• [EXERCISE INSTRUCTIONS]:
Your answer must be a single number: how many lines in the records below contain the word "font".

-- Opening Marker --

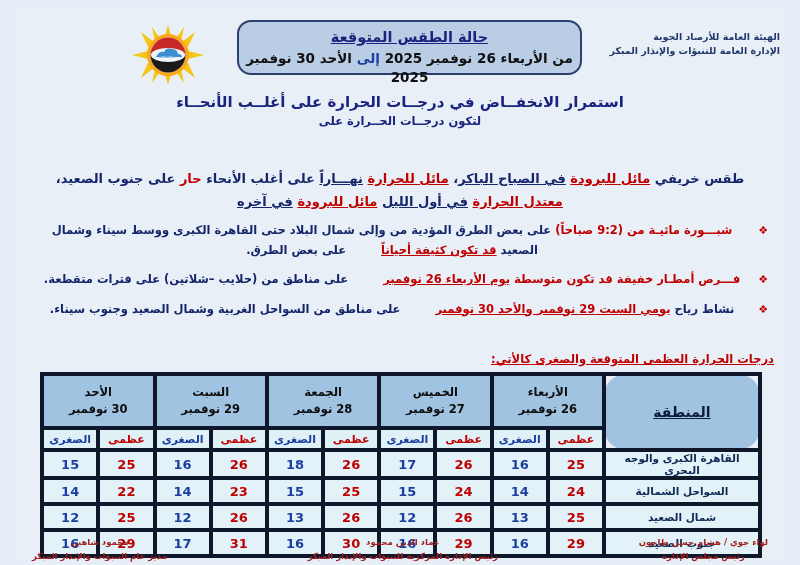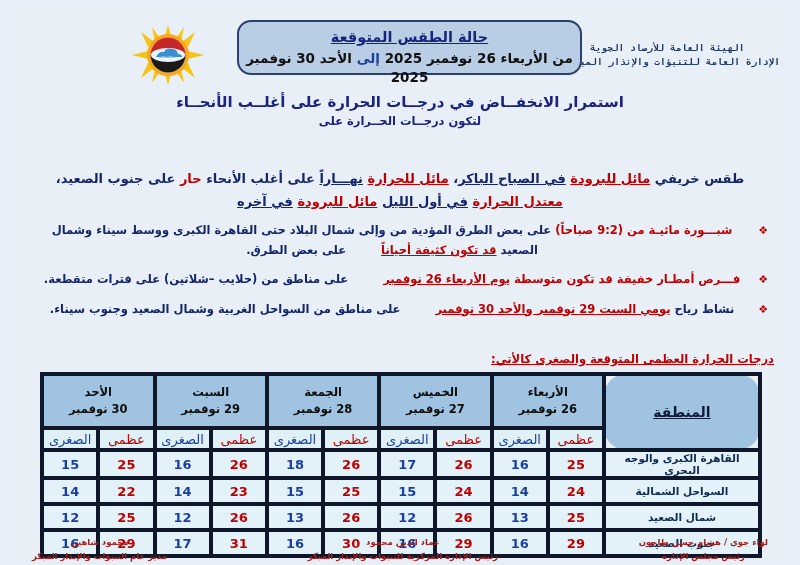--- a/index.html
+++ b/index.html
@@ -42,15 +42,14 @@
   .agency {
     position: absolute;
     right: 2px;
-    top: 34px;
+    top: 22px;
     width: 190px;
-    text-align: left;
+    text-align: right;
     color: #223a6b;
     font-size: 9.5px;
     font-weight: bold;
     line-height: 1.5;
     letter-spacing: 0;
-    font-family: Liberation Mono, monospace;
   }
   .agency div { white-space: nowrap; }
 

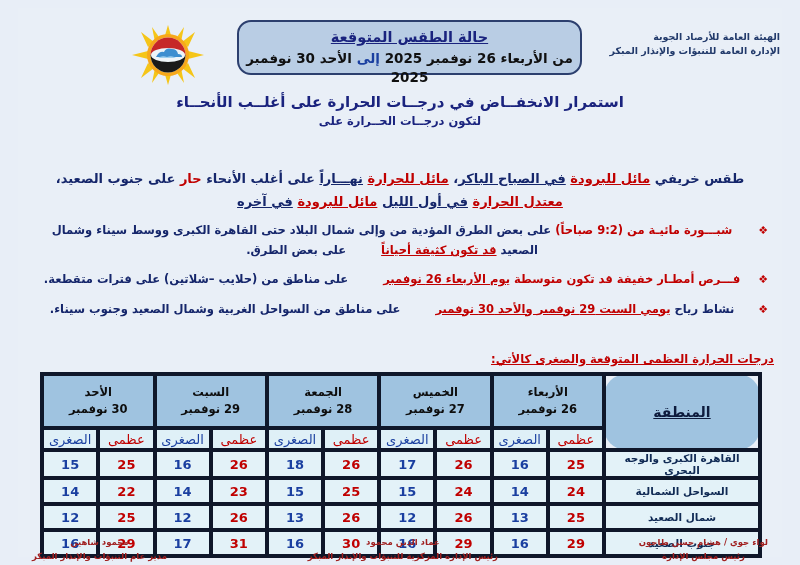--- a/index.html
+++ b/index.html
@@ -225,8 +225,8 @@
   .subhdr {
     background: #dff0f7;
     height: 18px;
-    font-size: 13px;
-    font-weight: normal;
+    font-size: 11px;
+    font-weight: bold;
   }
   .subhdr.max { color: #c00000; }
   .subhdr.min { color: #1a3fa0; }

-- Closing Marker --

• [WRITTEN RESPONSE]:
7